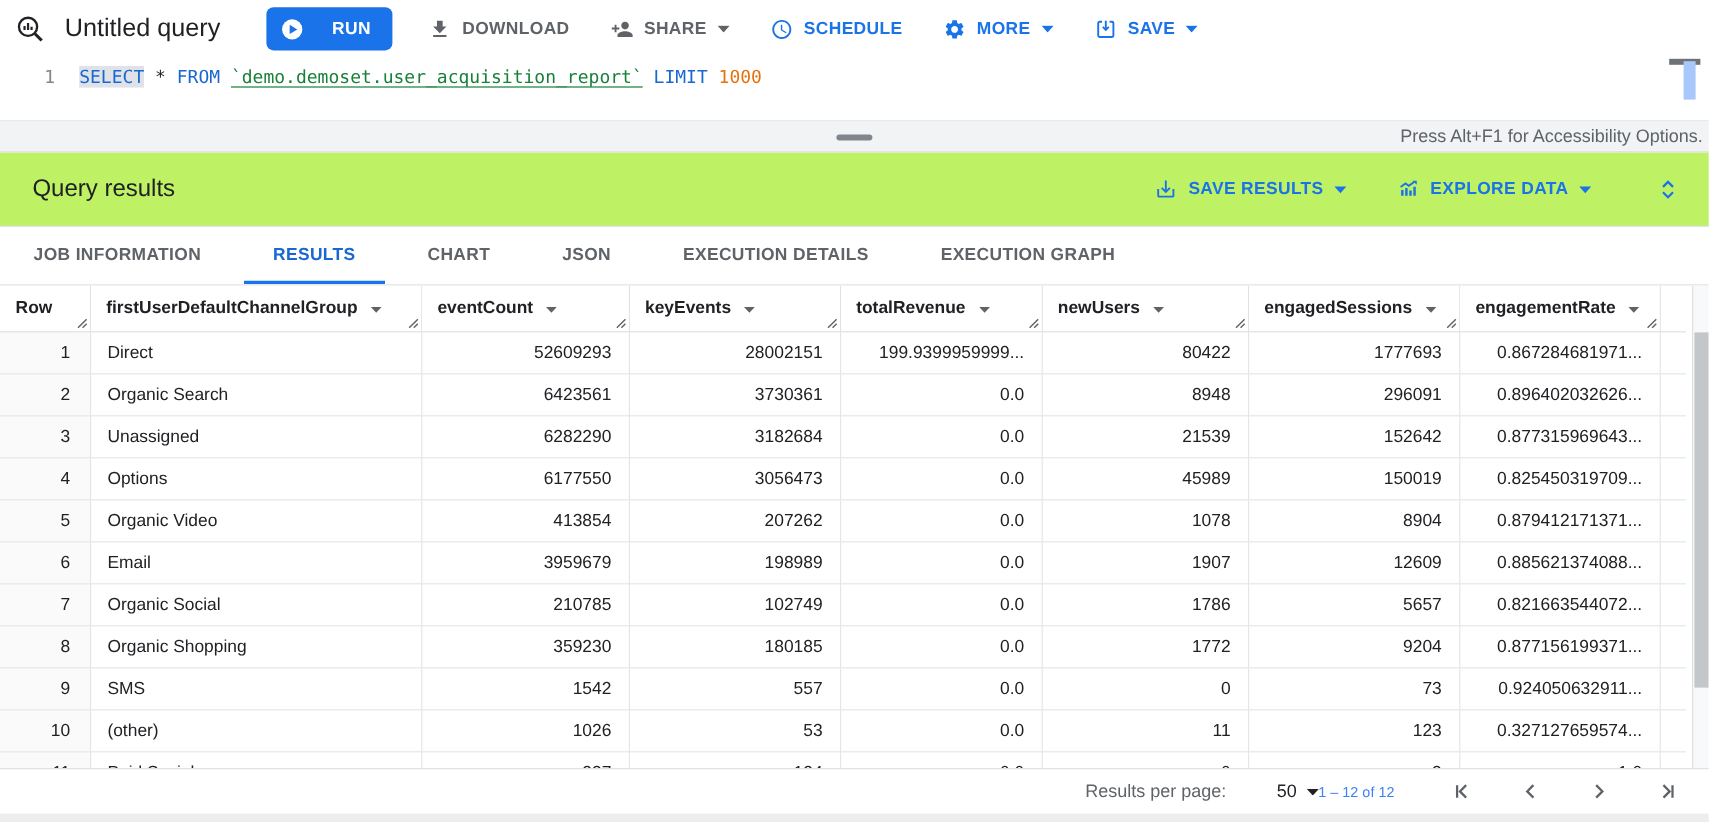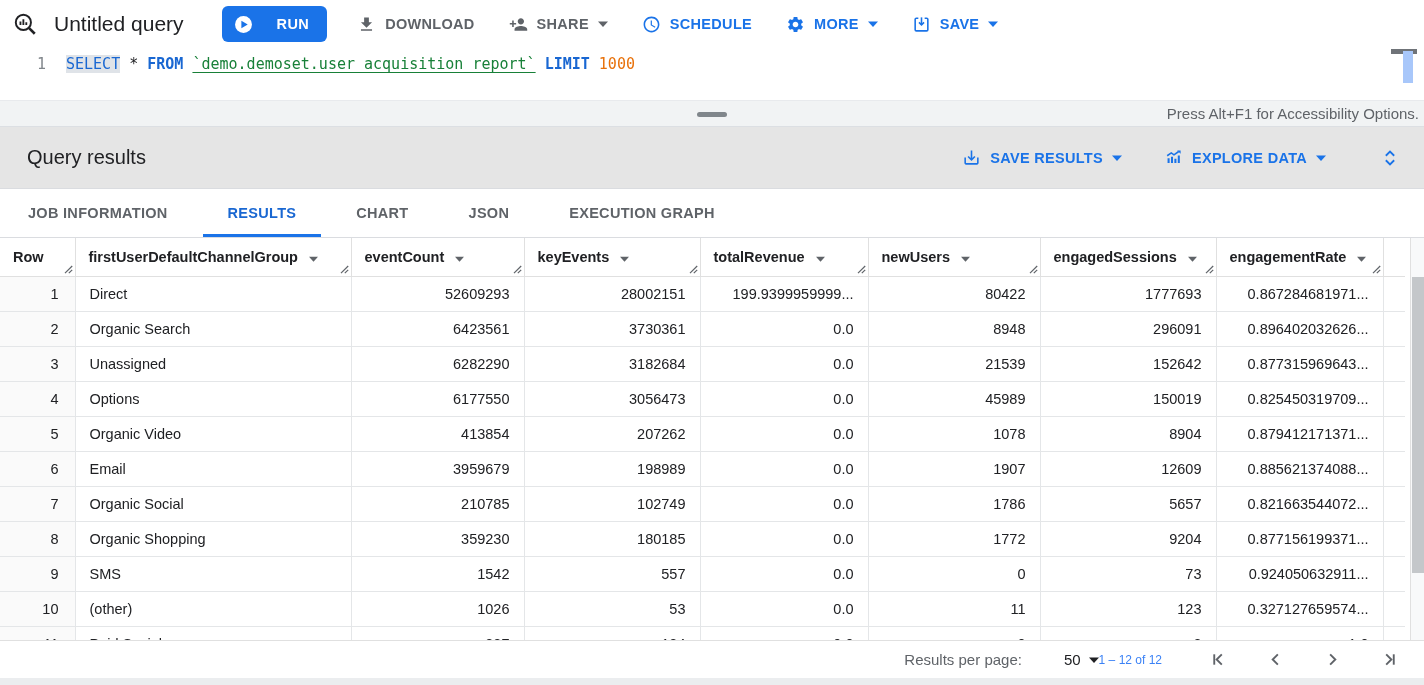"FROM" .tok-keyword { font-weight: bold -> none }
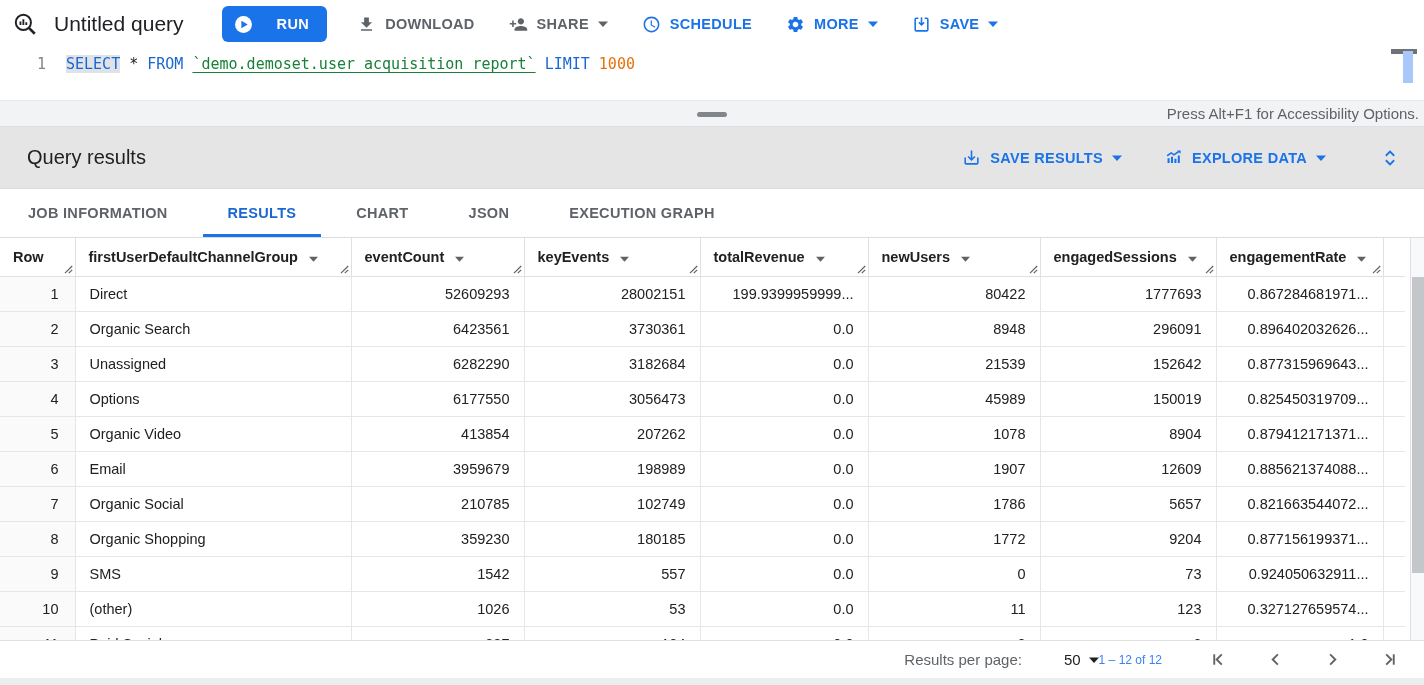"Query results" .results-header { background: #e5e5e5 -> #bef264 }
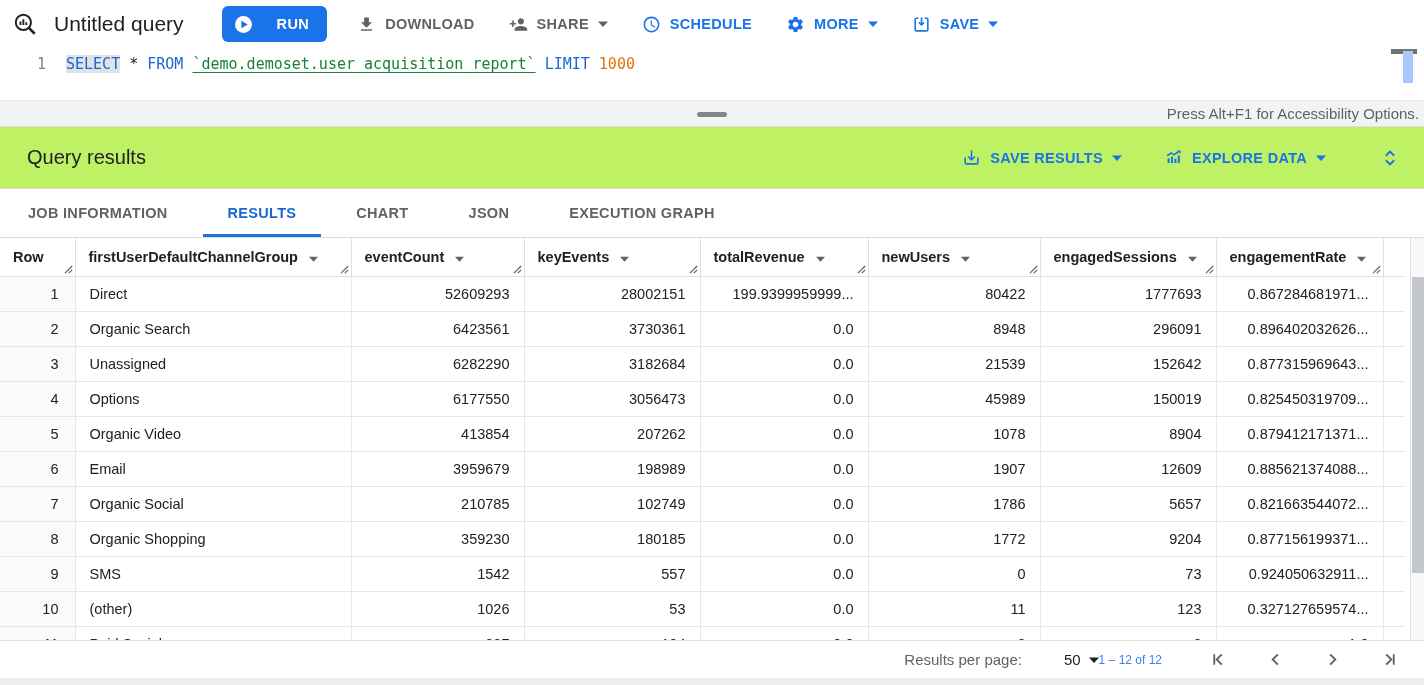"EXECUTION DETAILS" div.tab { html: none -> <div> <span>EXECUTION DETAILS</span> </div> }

==

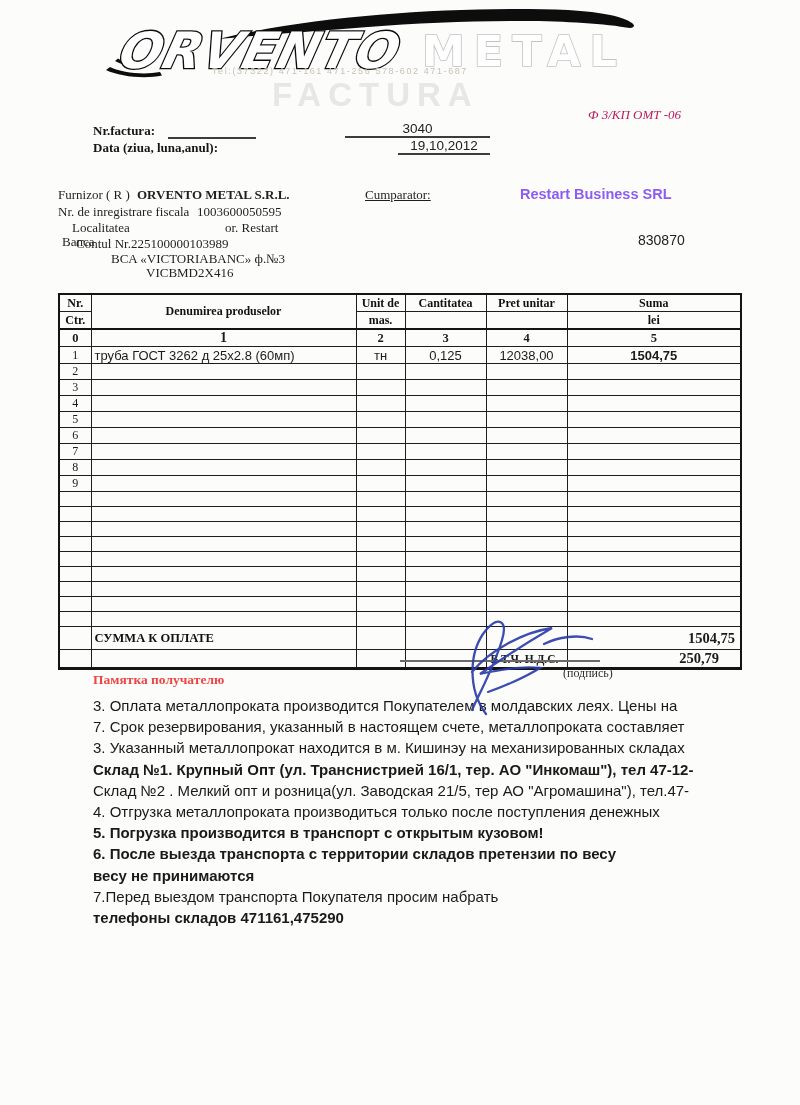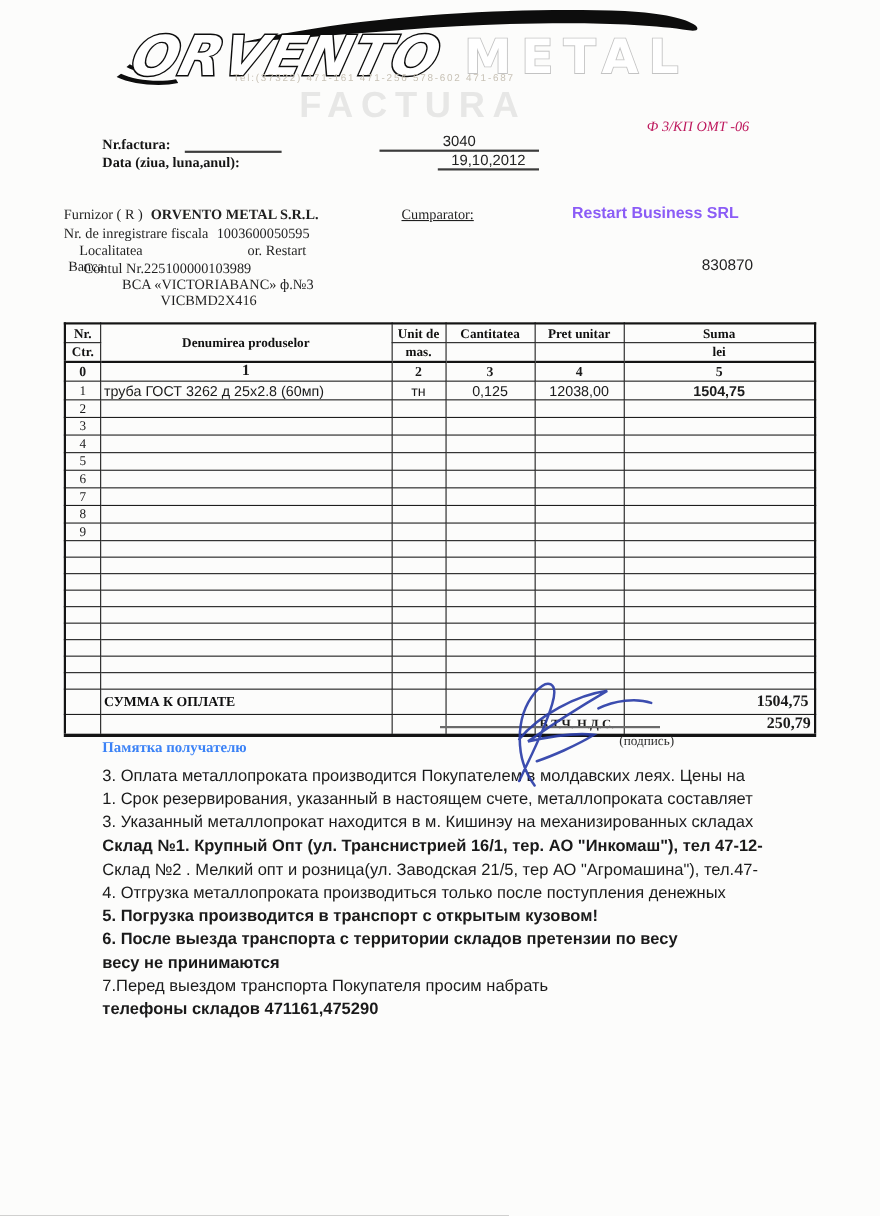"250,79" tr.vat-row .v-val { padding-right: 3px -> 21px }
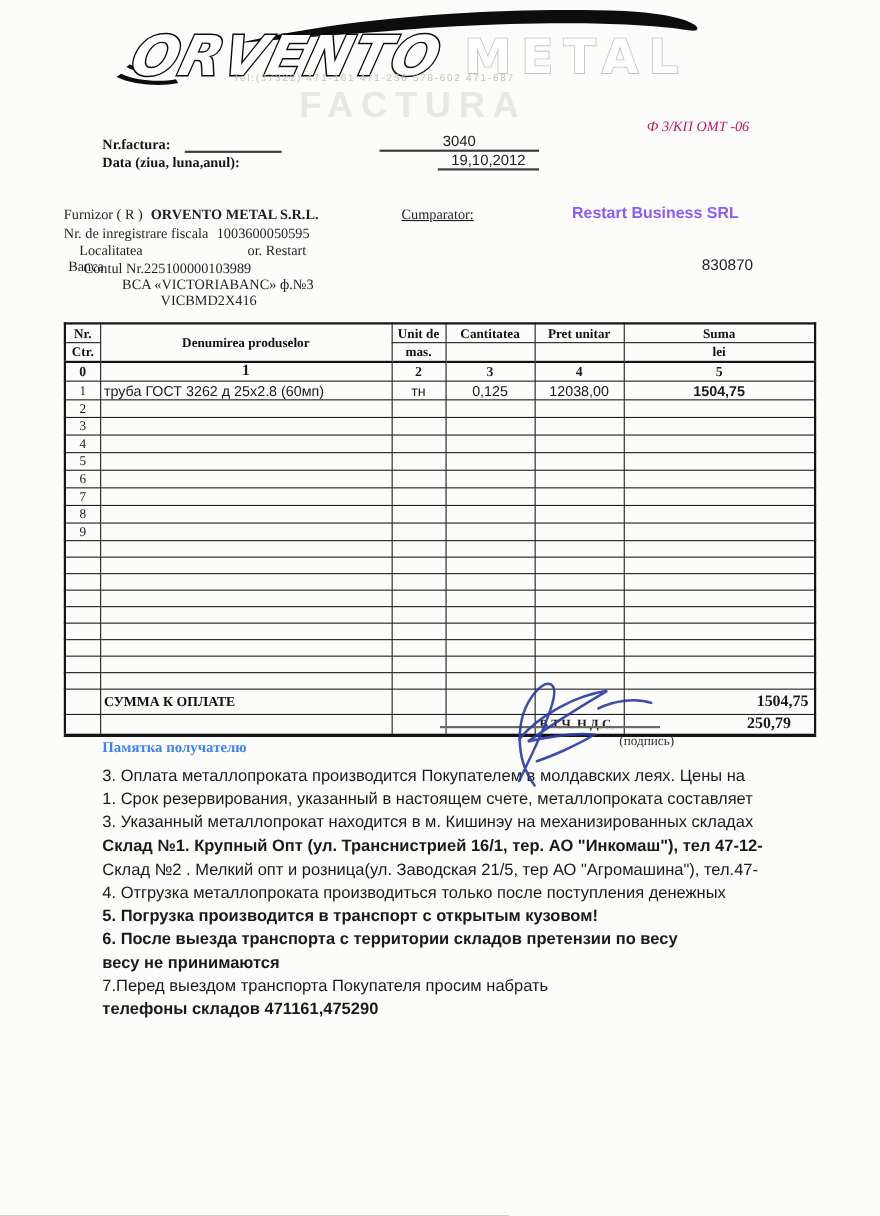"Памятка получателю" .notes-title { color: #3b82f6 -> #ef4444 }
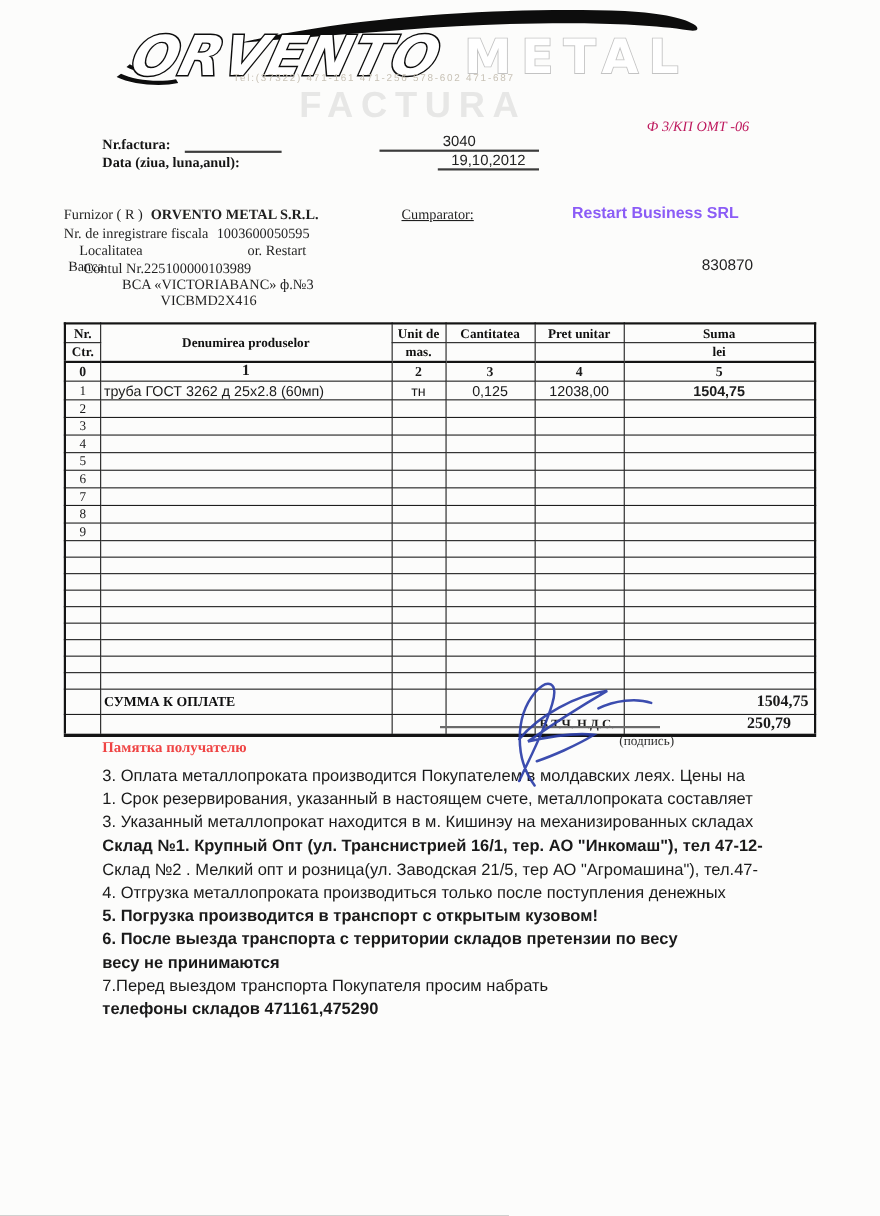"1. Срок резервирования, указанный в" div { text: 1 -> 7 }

__Assignment__.
Given the listing above, repeat exactly the lines starting at the one with "font-weight: bold ->" and ending at the one with "html: none ->", inclusive, excluding pictures.

__Expected answer__.
"FROM" .tok-keyword { font-weight: bold -> none }
"Query results" .results-header { background: #e5e5e5 -> #bef264 }
"EXECUTION DETAILS" div.tab { html: none -> <div> <span>EXECUTION DETAILS</span> </div> }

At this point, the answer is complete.